===== Material supplied

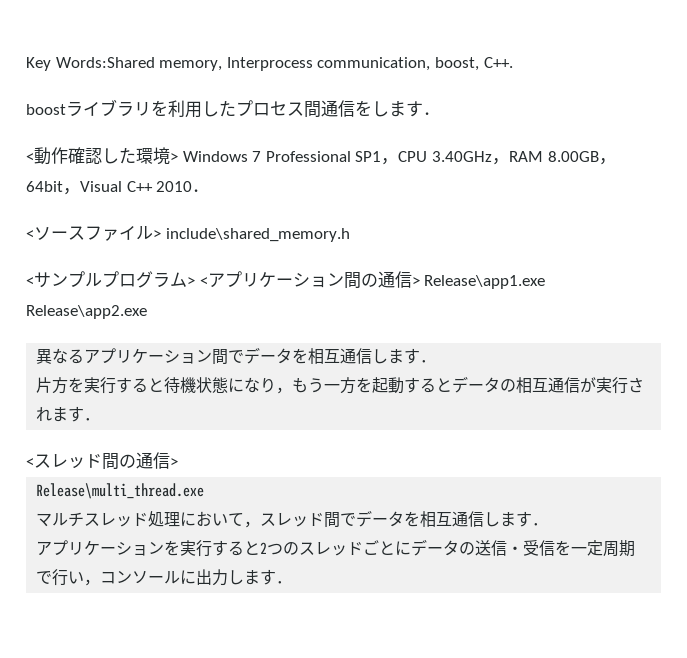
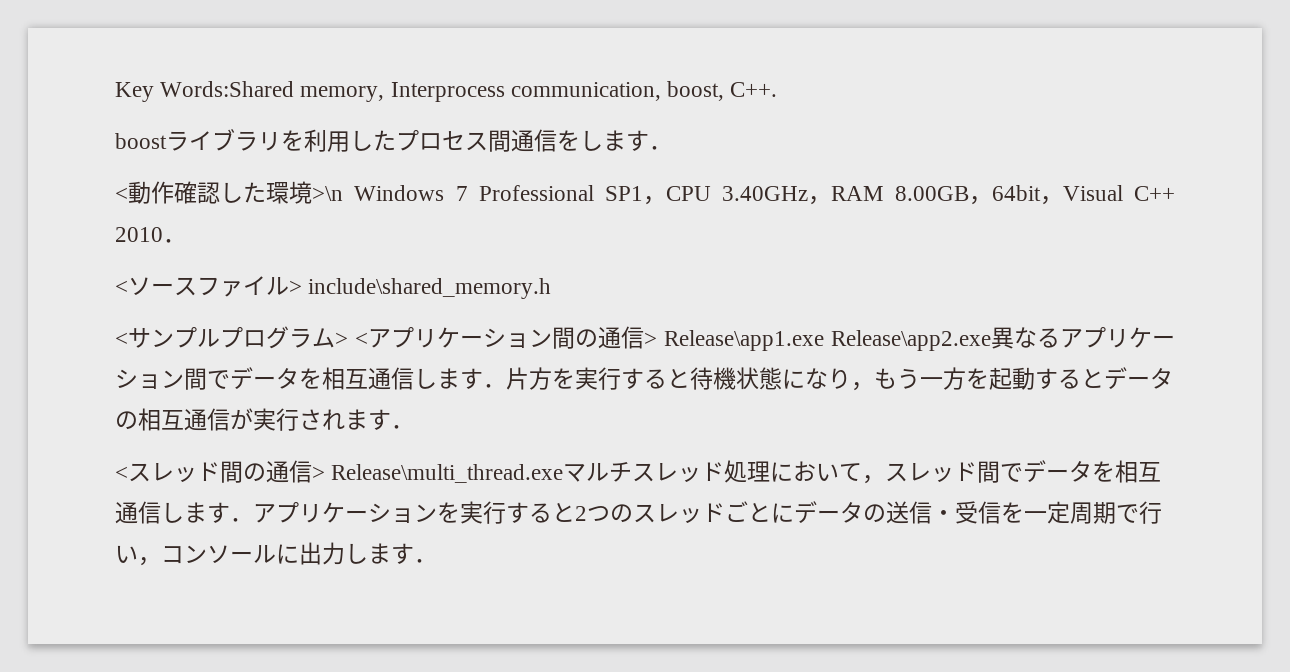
[170,153,178,162] > -> [312,186,343,201] >\n
(147, 312) // -> (991, 340) none
(437, 361) // -> (506, 386) none
(178, 462) // -> (325, 473) none
(205, 491) // -> (564, 473) none
(549, 524) // -> (253, 520) none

==========

Goal of the exercise
Return all records above verbatim without their pictures.

Response below
[170,153,178,162] > -> [312,186,343,201] >\n
(147, 312) // -> (991, 340) none
(437, 361) // -> (506, 386) none
(178, 462) // -> (325, 473) none
(205, 491) // -> (564, 473) none
(549, 524) // -> (253, 520) none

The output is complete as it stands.